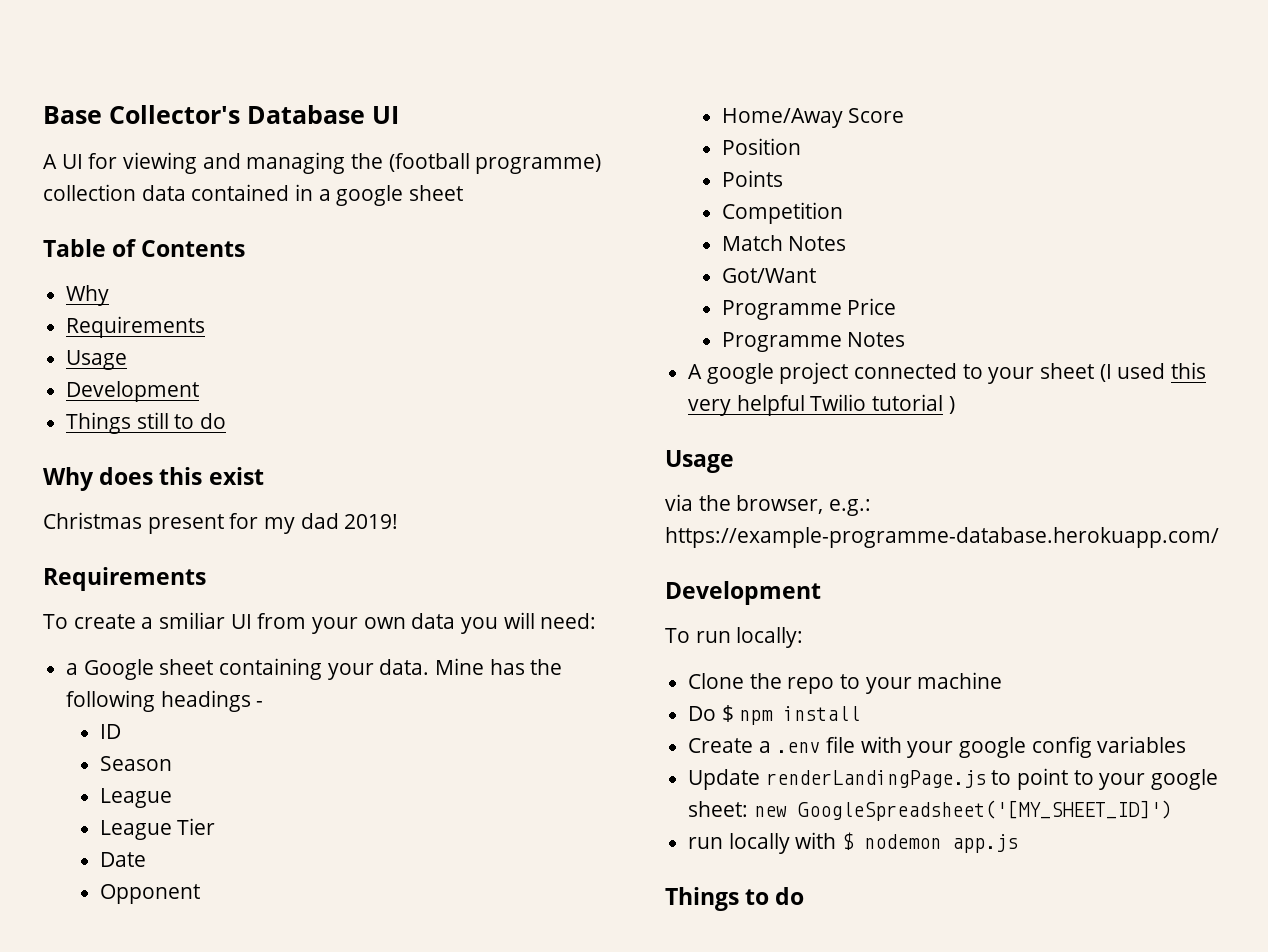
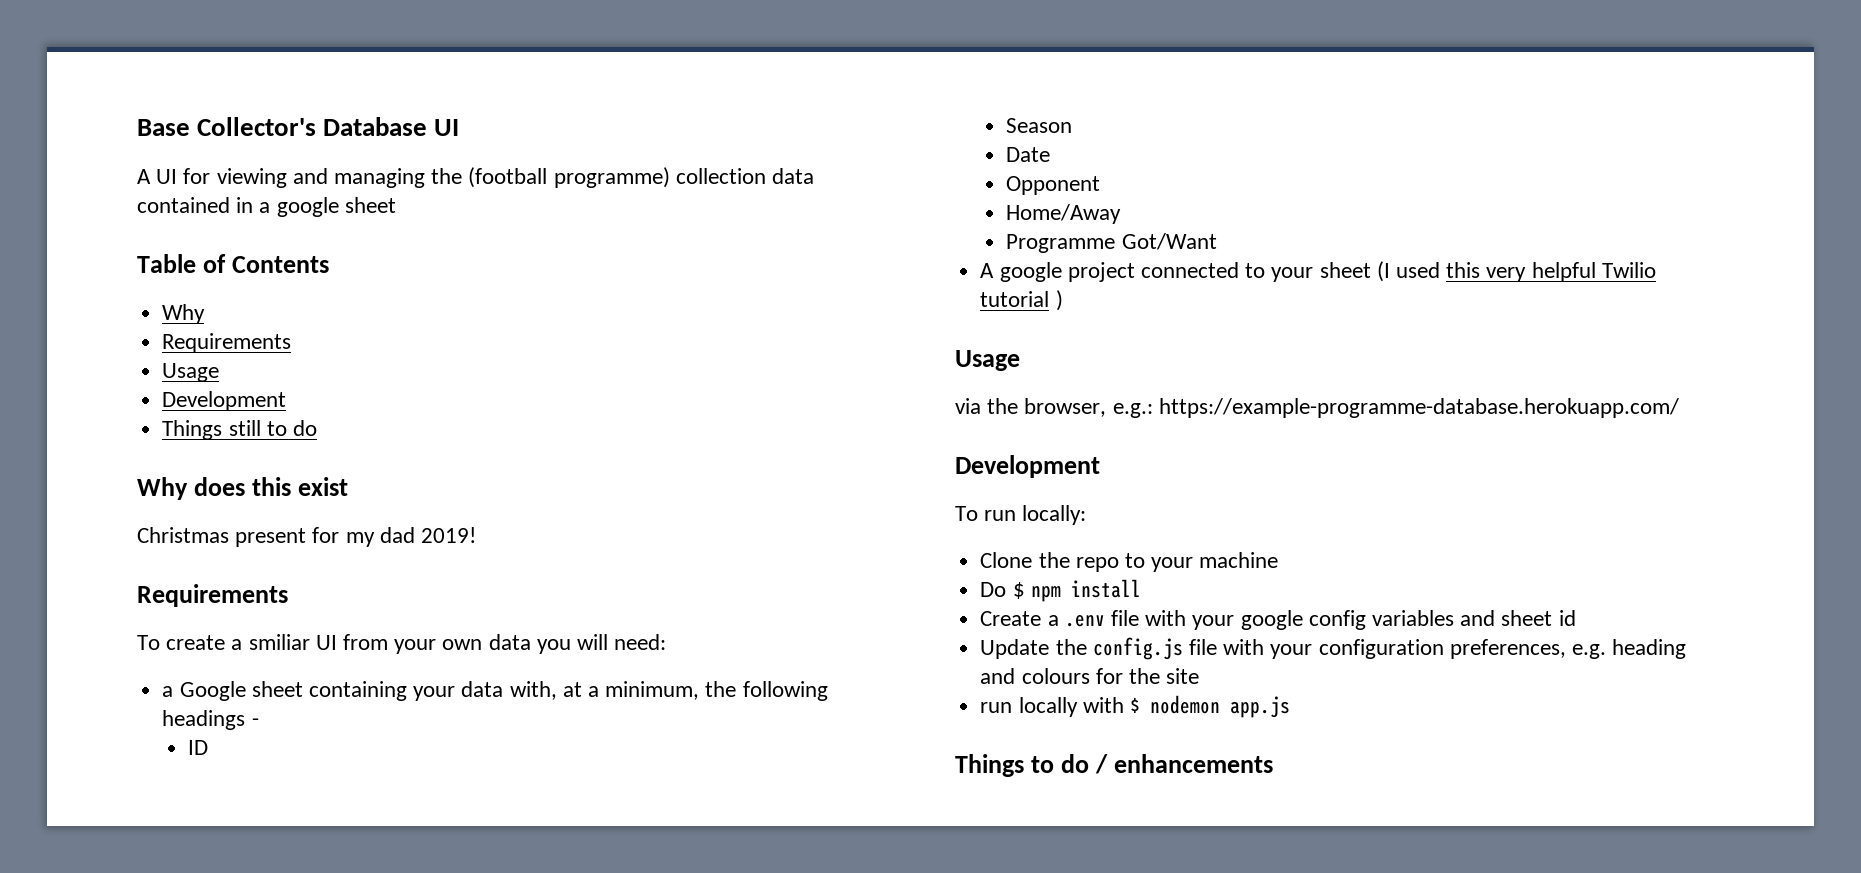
[379,658,525,675] data. Mine has -> [461,681,700,700] data with, at a minimum,
[99,788,172,808] [99,818,216,840] // League // League Tier -> (1073, 125) none
[848,108,905,123] [721,138,801,155] [721,170,783,187] [721,202,843,224] [721,235,847,251] [721,268,816,283] [721,298,897,320] [721,332,906,352] Score // Position // Points // Competition // Match Notes // Got/Want // Programme Price // Programme Notes -> [1006,233,1217,253] // Programme Got/Want
[688,768,1219,790] [688,800,1172,821] // Update renderLandingPage.js to point to your google sheet: new GoogleSpreadsheet('[MY_SHEET_ID]') -> [1460,610,1576,626] [980,637,1687,660] [980,668,1200,684] and sheet id // Update the config.js file with your configuration preferences, e.g. heading and colours for the site
(805, 896) none -> [1094,754,1273,774] / enhancements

▶ Work required
Every line in the entries above that has the word "with" should be identified and copied.

▶ Answer
[379,658,525,675] data. Mine has -> [461,681,700,700] data with, at a minimum,
[688,768,1219,790] [688,800,1172,821] // Update renderLandingPage.js to point to your google sheet: new GoogleSpreadsheet('[MY_SHEET_ID]') -> [1460,610,1576,626] [980,637,1687,660] [980,668,1200,684] and sheet id // Update the config.js file with your configuration preferences, e.g. heading and colours for the site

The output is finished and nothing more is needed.